C.Settlement; Promotional Rates; Re-pricing (Sections 3.1, 3.4 and 3.5).
 
1.Except as set forth in the next sentence, the settlement provisions of Section
3.1 and the Program Fee payment provisions of Section 3.4 shall apply to Charge
Transaction Data submitted by Retailer in connection with the acceptance of New
Accounts to the same extent as Charge Transaction Data submitted in connection
with Accounts originated under the Program. The foregoing notwithstanding, for
any purchase financed on a New Account that is equal to or greater than Three
Hundred Dollars ($300), Retailer shall apply a credit based promotion with an
interest deferral period of twelve (12) months (a “12 Month WPDI Promotion”);
provided that, if the New Accountholder declines such promotional offer (or the
purchase is less than Three Hundred Dollars ($300)), then the standard,
non-promotional New Accountholder terms (including the Base Rate) shall apply to
such purchase.

2.The initial Promotional Rate for the 12 Month WPDI Promotion offered to New
Accountholders shall be the same as the Promotional Rate offered to Cardholders
under the Program as of the date hereof; provided, that Bank shall have the
right, in its discretion, to alter the 12 Month WPDI Promotion Promotional Rate
solely with respect to the New Program at any time upon fifteen (15) days’ prior
written notice to Retailer. Bank shall also have the right to revise the Base
Rate with respect to the New Program upon fifteen (15) days’ prior written
notice to Retailer. In either such case, if Retailer rejects the revised
Promotional Rate or the revised Base Rate, as the case may be, Retailer’s sole
remedy shall be to terminate the New Program pursuant to Section 9.2(p). If
Retailer accepts the revised Promotional Rate for the 12 Month WPDI Promotion to
be offered under the New Program, or the revised Base Rate, any such increase
shall not be taken into account with respect to Retailer’s termination right
under Section 9.2(m).
 
3.The definitions of “Program Fee”, ”Promotional Rate” and “Base Rate” are
deemed revised for purposes of the preceding paragraphs so as to include Charge
Transaction Data related to New Accounts.

D.Solicitation; Program Economics Generally.

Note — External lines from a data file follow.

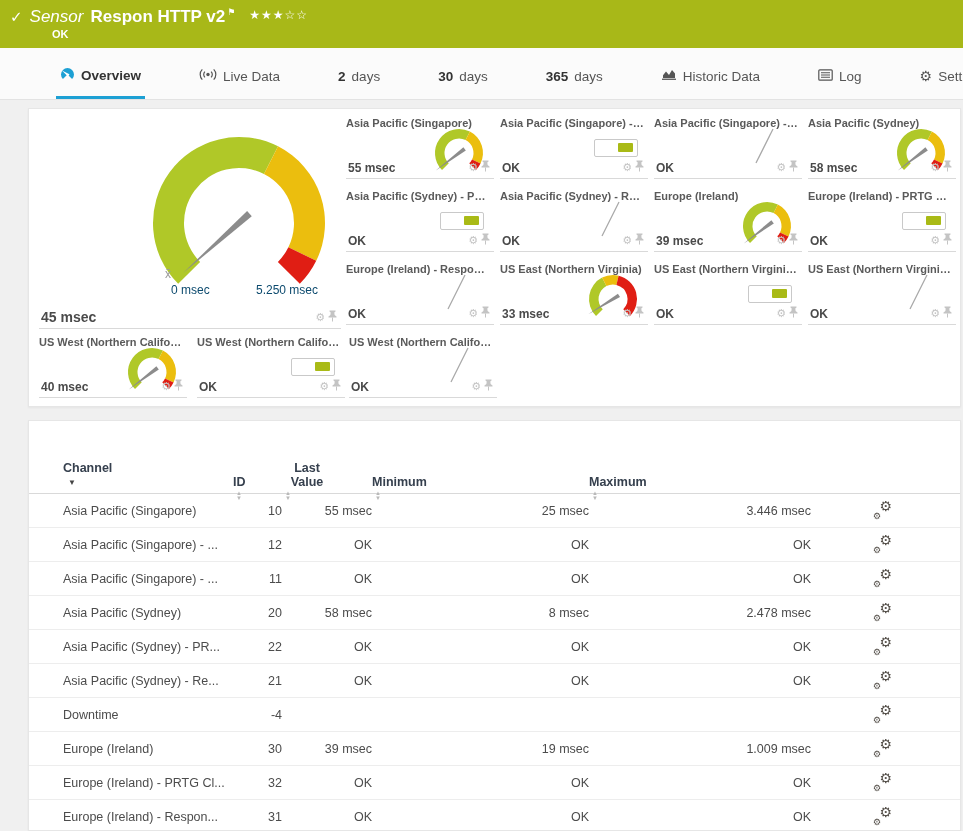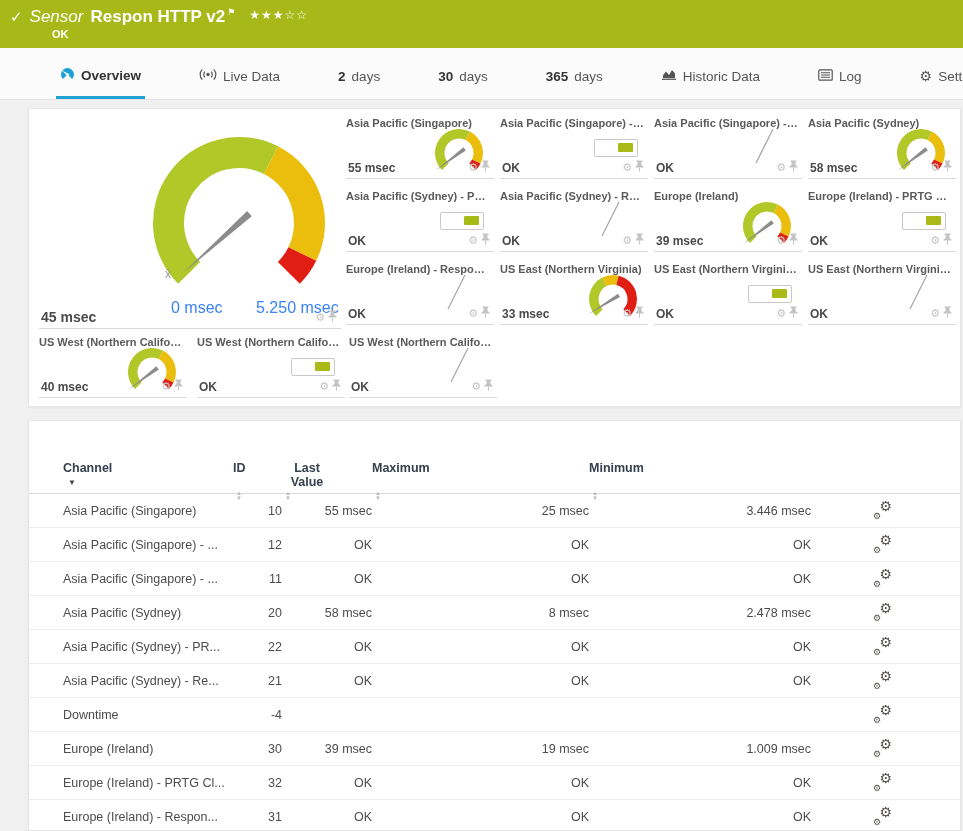--- a/index.html
+++ b/index.html
@@ -32,30 +32,30 @@
     text-overflow:ellipsis;padding-right:4px;}
   .cell-value{position:absolute;left:2px;bottom:3px;font-size:12px;font-weight:bold;color:#4a4a4a;}
   .cell-icons{position:absolute;right:4px;bottom:2px;display:flex;gap:3px;align-items:center;cursor:pointer;}
   .cell-icons .gear-glyph{font-size:11px;color:#c4c4c4;line-height:11px;}
   .gauge-svg{position:absolute;overflow:visible;}
   .toggle{position:absolute;width:42px;height:16px;background:#fff;border:1px solid #c9c9c9;
     border-radius:2px;}
   .toggle .knob{position:absolute;right:4px;top:3px;width:15px;height:9px;background:#a9ba16;border-radius:1px;}
   
   .g-title{font-size:13px;font-weight:600;color:#555;}
-  .g-min,.g-max{position:absolute;top:182px;font-size:16px;color:#3b82f6;}
+  .g-min,.g-max{position:absolute;top:166px;font-size:12px;color:#0c4a6e;}
   .g-min{left:132px;} .g-max{left:217px;}
   .g-mean{position:absolute;left:126px;top:150px;font-size:12px;color:#9a9a9a;}
   .g-value{position:absolute;left:2px;bottom:3px;font-size:14px;font-weight:bold;color:#4a4a4a;}
   
   .tbl-head{display:grid;grid-template-columns:170px 49px 90px 217px 222px 1fr;padding:40px 0 0 34px;
     height:73px;box-sizing:border-box;border-bottom:1px solid #d9d9d9;font-size:12.5px;
     font-weight:bold;color:#36404e;}
   .th{display:flex;align-items:flex-start;cursor:pointer;flex-direction:column;}
-  .th.right{justify-content:space-between;}
+  .th.right{justify-content:flex-end;}
   .th.center{justify-content:center;text-align:center;}
   .th .wrap{width:50px;}
   .sort{display:inline-flex;flex-direction:column;margin-left:3px;font-size:6px;line-height:4.5px;
     color:#b9b9b9;position:relative;top:2px;}
   .caret{font-size:8px;color:#444;margin-left:5px;position:relative;top:3px;}
   .tbl-row{display:grid;grid-template-columns:170px 49px 90px 217px 222px 1fr;padding-left:34px;
     height:33px;align-items:center;border-bottom:1px solid #ededed;font-size:12.5px;color:#4c4c4c;}
   .td{white-space:nowrap;overflow:hidden;text-overflow:ellipsis;}
   .td.right{text-align:right;}
   .td.icon{padding-left:62px;}
@@ -387,33 +387,33 @@
         </span>
       </div>
       <div class="th center">
         <span class="wrap">Last Value</span>
         <span class="sort">
           <span>▲</span>
           <span>▼</span>
         </span>
       </div>
       <div class="th right">
+        <span>Minimum</span>
+        <span class="sort">
+          <span>▲</span>
+          <span>▼</span>
+        </span>
+      </div>
+      <div class="th right">
         <span>Maximum</span>
         <span class="sort">
           <span>▲</span>
           <span>▼</span>
         </span>
       </div>
-      <div class="th right">
-        <span>Minimum</span>
-        <span class="sort">
-          <span>▲</span>
-          <span>▼</span>
-        </span>
-      </div>
       <div></div>
     </div>
   <div id="tbl-body">
       <div class="tbl-row">
         <div class="td">Asia Pacific (Singapore)</div>
         <div class="td right">10</div>
         <div class="td right">55 msec</div>
         <div class="td right">25 msec</div>
         <div class="td right">3.446 msec</div>
         <div class="td icon"><span class="gears"><span class="g1">⚙</span><span class="g2">⚙</span></span></div>

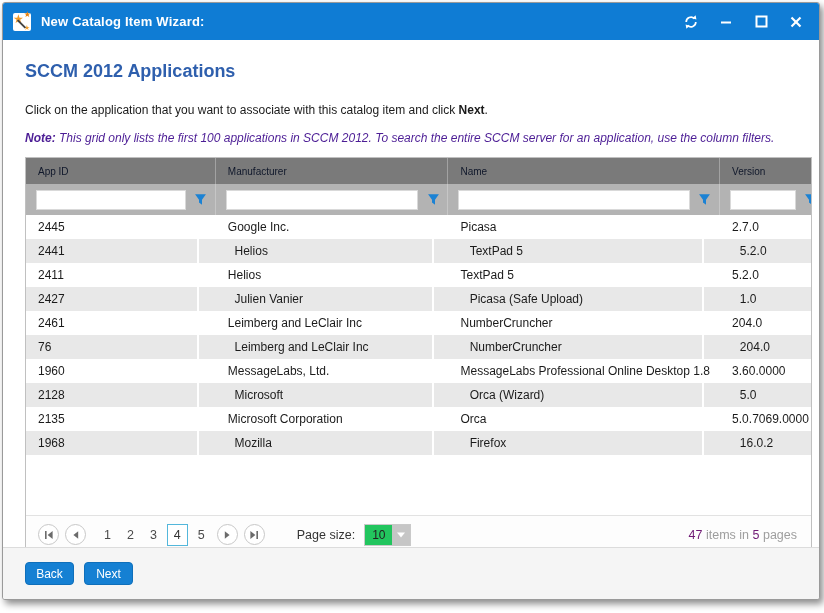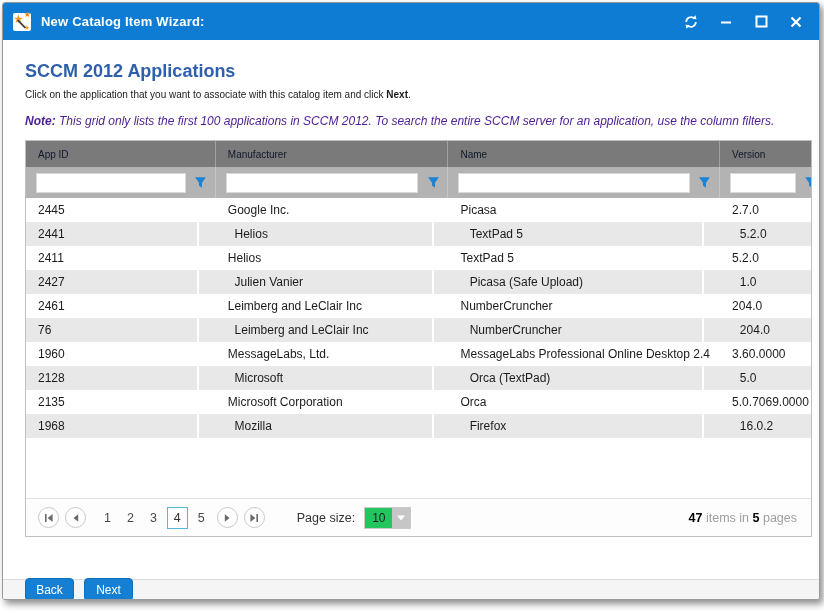--- a/index.html
+++ b/index.html
@@ -22,21 +22,21 @@
   .app-icon .star-small { position:absolute; right:0px; top:-3px; font-size:8px; color:#e8820c; }
   .app-icon .star-small2 { position:absolute; right:1px; bottom:-1px; font-size:7px; color:#f0a030; }
   .app-icon .wand { position:absolute; width:11px; height:2px; background:#444; transform:rotate(45deg); left:3px; top:10px; }
   .titlebar .title { color:#fff; font-weight:bold; font-size:13px; margin-left:10px; letter-spacing:0.2px; }
   .win-controls { margin-left:auto; display:flex; align-items:center; gap:17px; }
   .winbtn { width:18px; height:18px; display:flex; align-items:center; justify-content:center; cursor:default; }
 
   
   .content { padding:0 0 0 22px; }
   h1.page-heading { margin-top:21px; font-size:18px; font-weight:bold; color:#2e5fad; }
-  p.instruction { margin-top:7px; font-size:10px; color:#1a1a1a; }
+  p.instruction { margin-top:21px; font-size:12px; color:#1a1a1a; }
   p.note { margin-top:14px; font-size:12px; color:#4c1d95; font-style:italic; }
   p.note .note-label { font-weight:bold; }
 
   
   .grid {
     margin-top:12px; width:787px; height:397px;
     border:1px solid #c0c0c0; display:flex; flex-direction:column; overflow:hidden;
     background:#fff;
   }
   .grid-header { display:flex; background:#7a7a7a; height:26px; flex:0 0 auto; }
@@ -69,25 +69,25 @@
     display:flex; align-items:center; justify-content:center; margin-right:6px; flex:0 0 auto;
   }
   .page-numbers { display:flex; align-items:center; margin:0 4px; }
   .page-num { padding:3px 6px; margin:0 2px; color:#4a4a4a; cursor:default; }
   .page-num.current { border:1px solid #53b7db; background:#fff; color:#333; }
   .page-size-label { margin-left:26px; color:#333; }
   .dropdown { display:flex; margin-left:9px; border:1px solid #c9c9c9; height:22px; }
   .dropdown-value { width:27px; background:#22c55e; display:flex; align-items:center; padding-left:7px; font-size:12px; color:#222; }
   .dropdown-btn { width:18px; background:#c6c6c6; display:flex; align-items:center; justify-content:center; }
   .pager-summary { margin-left:auto; color:#9e9e9e; font-size:12.5px; }
-  .pager-summary .num { color:#000000; font-weight:700; }
+  .pager-summary .num { color:#701a75; font-weight:400; }
 
   
   .footer {
-    position:absolute; left:0; right:0; bottom:0; height:20px;
+    position:absolute; left:0; right:0; bottom:0; height:52px;
     background:#f5f5f5; border-top:1px solid #dcdcdc;
     display:flex; align-items:center; padding-left:22px; gap:10px;
   }
   .btn {
     min-width:49px; height:23px; background:#1580d3; color:#fff; border:1px solid #0f6fba;
     border-radius:4px; font-size:12px; font-family:"Liberation Sans", sans-serif; cursor:default; padding:0 10px;
   }
 </style>
 </head>
 <body>
@@ -214,27 +214,27 @@
           </div>
           <div class="grid-row alt">
             <div class="cell c0">76</div>
             <div class="cell c1">Leimberg and LeClair Inc</div>
             <div class="cell c2">NumberCruncher</div>
             <div class="cell c3">204.0</div>
           </div>
           <div class="grid-row">
             <div class="cell c0">1960</div>
             <div class="cell c1">MessageLabs, Ltd.</div>
-            <div class="cell c2">MessageLabs Professional Online Desktop 2.4</div>
+            <div class="cell c2">MessageLabs Professional Online Desktop 1.8</div>
             <div class="cell c3">3.60.0000</div>
           </div>
           <div class="grid-row alt">
             <div class="cell c0">2128</div>
             <div class="cell c1">Microsoft</div>
-            <div class="cell c2">Orca (TextPad)</div>
+            <div class="cell c2">Orca (Wizard)</div>
             <div class="cell c3">5.0</div>
           </div>
           <div class="grid-row">
             <div class="cell c0">2135</div>
             <div class="cell c1">Microsoft Corporation</div>
             <div class="cell c2">Orca</div>
             <div class="cell c3">5.0.7069.0000</div>
           </div>
           <div class="grid-row alt">
             <div class="cell c0">1968</div>

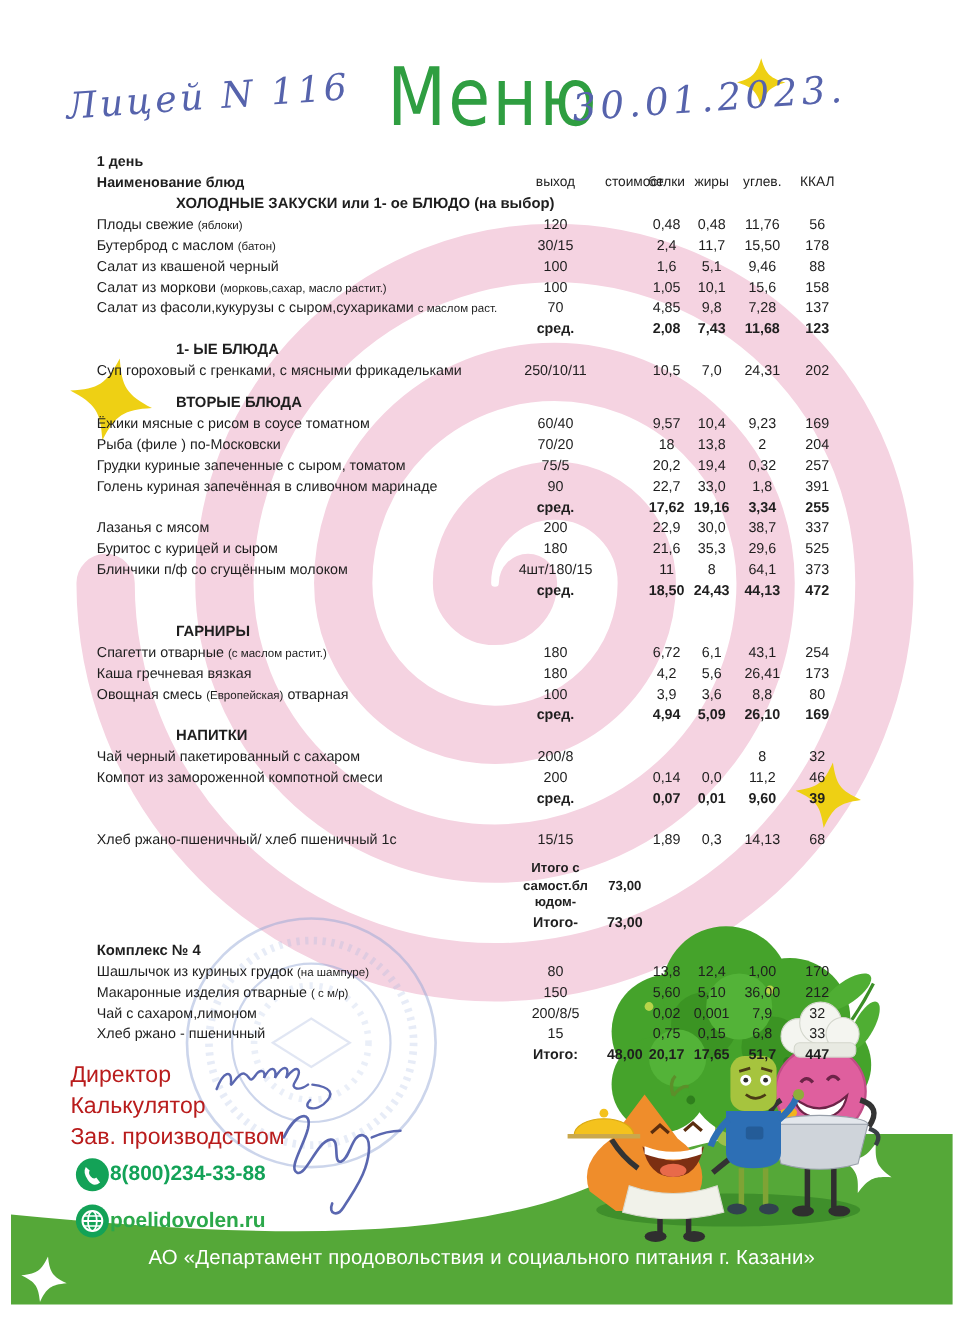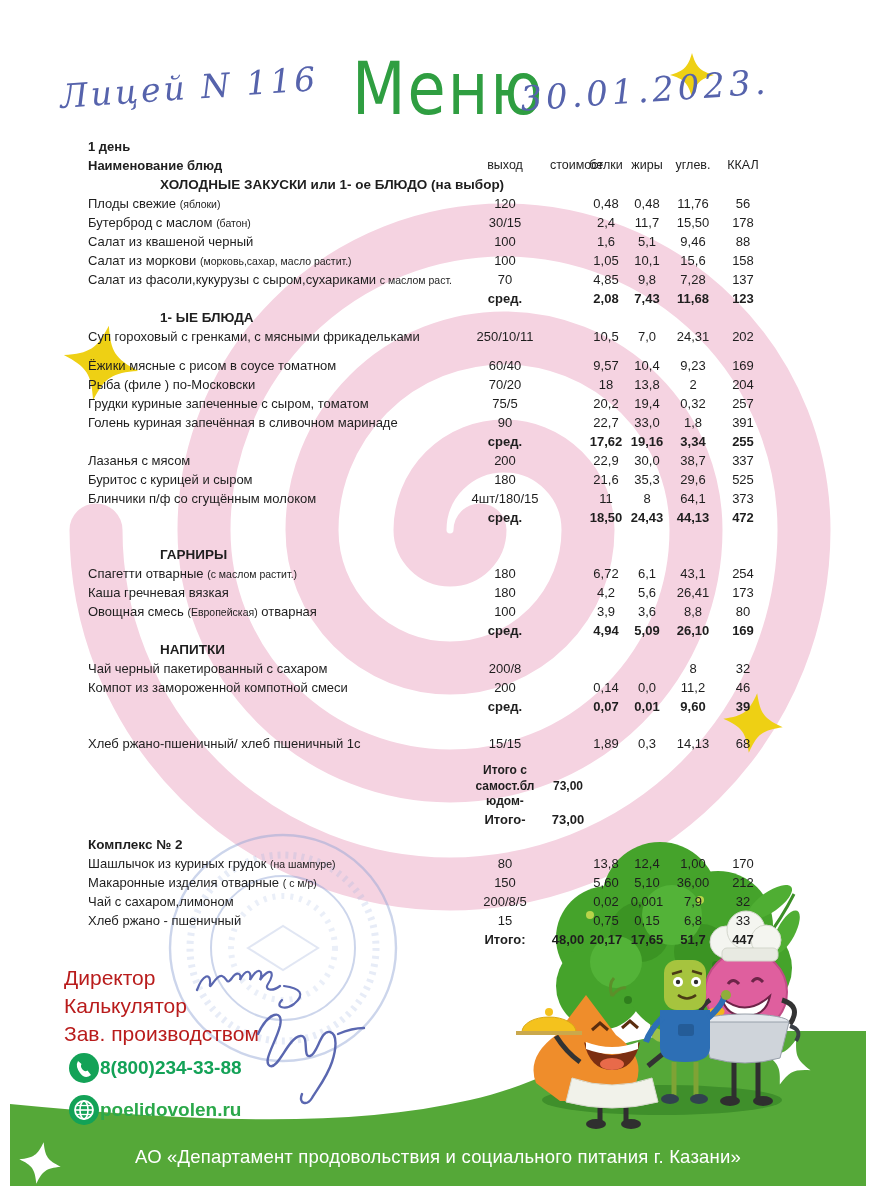--- a/index.html
+++ b/index.html
@@ -35,21 +35,21 @@
   .note{font-size:10.5px;}
   .gap{width:100%;}
 
   
   .sig-label{position:absolute;left:64px;font-size:21px;color:#b91c1c;}
   .contact{position:absolute;left:68px;display:flex;align-items:center;gap:0;}
   .contact .txt{font-size:19px;font-weight:bold;}
   .phone-txt{color:#13a257;}
   .site-txt{color:#2ba84a;}
   .banner{position:absolute;left:10px;top:1132px;width:856px;height:50px;
-          display:flex;align-items:center;justify-content:center;}
+          display:flex;align-items:flex-start;justify-content:center;}
   .banner span{color:#ffffff;font-size:18.5px;letter-spacing:0.2px;}
 </style>
 </head>
 <body>
 
 <div class="page">
 
   <svg class="bg" width="873" height="1200" viewBox="0 0 873 1200">
 
     <g>
@@ -266,20 +266,29 @@
         <div class="row item">
           <div class="c-name"><span>Суп гороховый с гренками, с мясными фрикадельками</span></div>
           <div class="c-out">250/10/11</div>
           <div class="c-cost"></div>
           <div class="c-p">10,5</div>
           <div class="c-f">7,0</div>
           <div class="c-c">24,31</div>
           <div class="c-k">202</div>
         </div>
         <div class="gap" style="height: 10px;"></div>
+        <div class="row sec">
+          <div class="c-name"><span>ВТОРЫЕ  БЛЮДА</span></div>
+          <div class="c-out"></div>
+          <div class="c-cost"></div>
+          <div class="c-p"></div>
+          <div class="c-f"></div>
+          <div class="c-c"></div>
+          <div class="c-k"></div>
+        </div>
         <div class="row item">
           <div class="c-name"><span>Ёжики мясные с рисом в соусе томатном</span></div>
           <div class="c-out">60/40</div>
           <div class="c-cost"></div>
           <div class="c-p">9,57</div>
           <div class="c-f">10,4</div>
           <div class="c-c">9,23</div>
           <div class="c-k">169</div>
         </div>
         <div class="row item">
@@ -478,21 +487,21 @@
           <div class="c-name"></div>
           <div class="c-out">Итого-</div>
           <div class="c-cost">73,00</div>
           <div class="c-p"></div>
           <div class="c-f"></div>
           <div class="c-c"></div>
           <div class="c-k"></div>
         </div>
         <div class="gap" style="height: 6px;"></div>
         <div class="row plain">
-          <div class="c-name"><span>Комплекс № 2</span></div>
+          <div class="c-name"><span>Комплекс № 4</span></div>
           <div class="c-out"></div>
           <div class="c-cost"></div>
           <div class="c-p"></div>
           <div class="c-f"></div>
           <div class="c-c"></div>
           <div class="c-k"></div>
         </div>
         <div class="row item">
           <div class="c-name"><span>Шашлычок из куриных грудок </span><span class="note">(на шампуре)</span></div>
           <div class="c-out">80</div>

1.Anything in the Agreement to the contrary notwithstanding, Bank shall have the
right to solicit Cardholders for New Accounts with the prior written consent of
Retailer (which may be by email).

2.All references in the Agreement to “Net Program Sales” for any period shall be
deemed to include net sales volume and credits relating to purchases financed on
New Accounts during such period, and otherwise consistent with the definition of
Net Program Sales.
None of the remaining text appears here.